Private investors have agreed to a 50% haircut on their Greek debt... but is it really a 50% haircut? As ZH reports:

  • Greece has €350 billion in total debt including about €70 billion in Troika "post-petition" loans; these are untouched.
  • Of the €280 billion, roughly €75 billion is held by the ECB: this, like the Troika loans, will be untouched.
  • This leaves just ~€200 billion in actual debt to undergo a haircut.
  • Apply a 50% haircut to this debt (ignoring the fact that of this about €35 billion is held by Greek pension funds, and once the realization that Greek pensions have been cut in half dawns upon the population, the result will be the biggest riots ever seen in Athens yet).
  • Total debt to be cut: just about €100 billion.

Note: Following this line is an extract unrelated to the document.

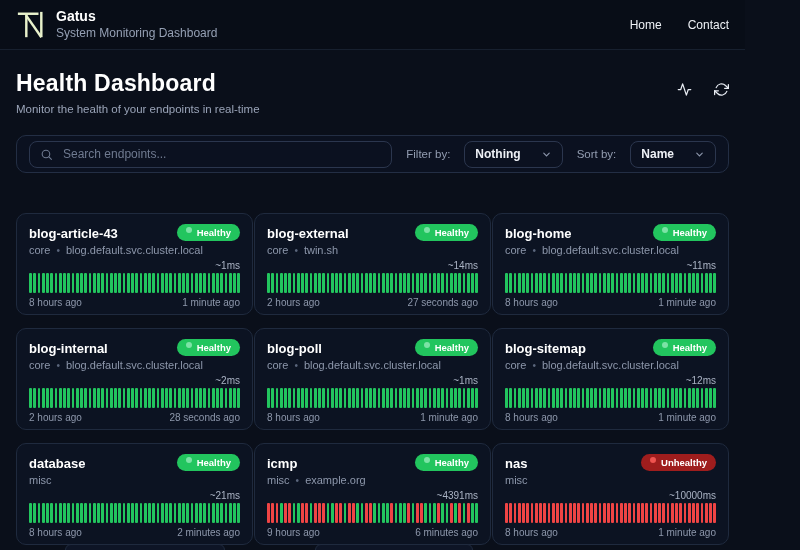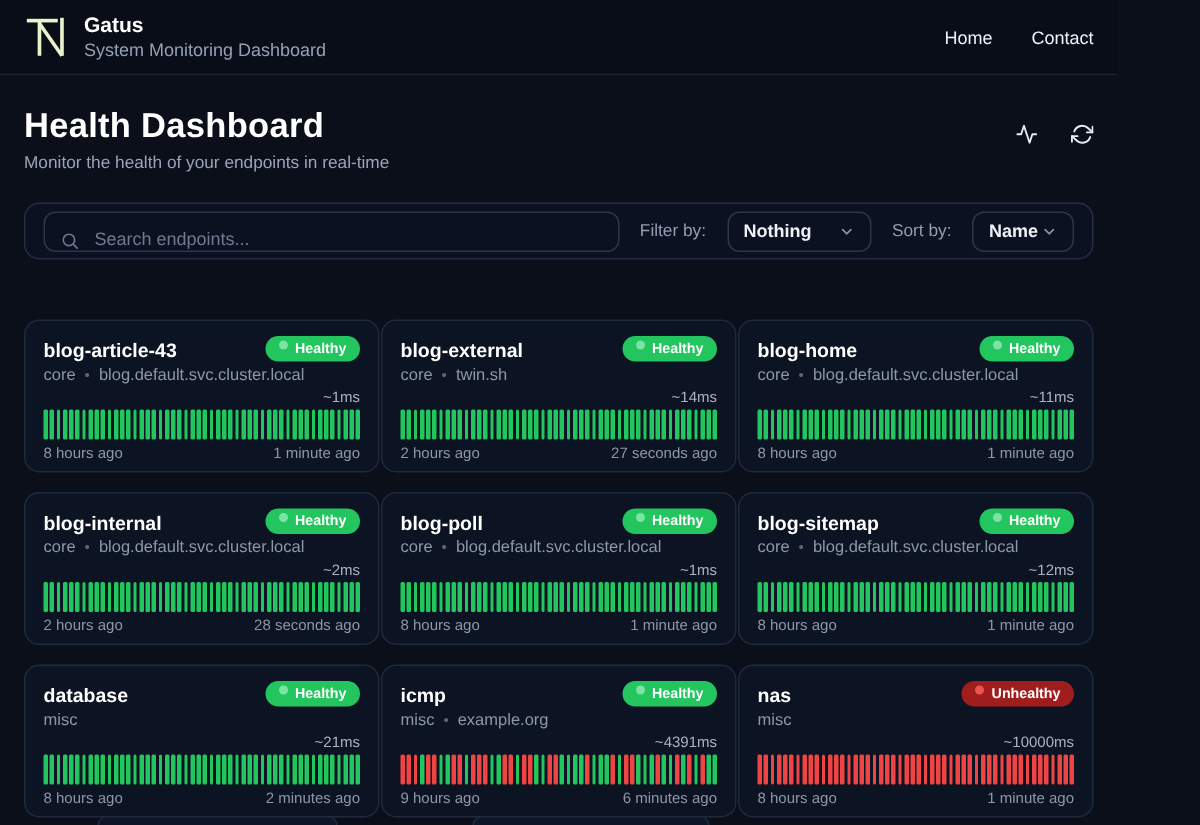"Search endpoints..." .search { align-items: flex-end -> center }
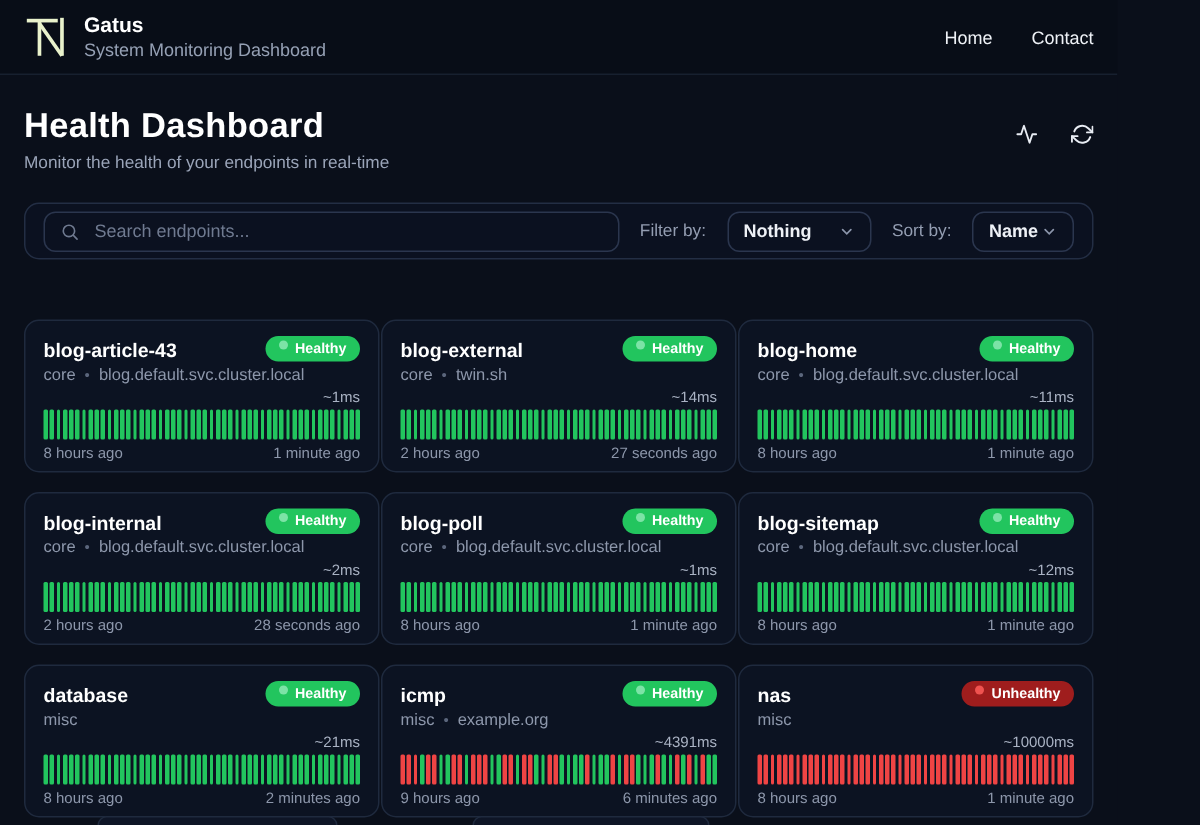"Nothing" .select { gap: 2px -> 20px }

  • Hence, of the total €350 billion, just €100 billion is eliminated, most of it used to backstop and service Greek pension and retirement obligations
  • €250, or the residual, of €350, the original, means 72%, or a 28% haircut.
  • Greek GDP was €230 billion on December 31, 2010 and declining fast.
  • And that is how a 50% haircut is "cut" almost in half

The real question is... how is this going to affect the banks that are holding on to massive amounts of Greek debt? Many of them are currently under review for credit downgrades... this will only be fuel to the contagion fire.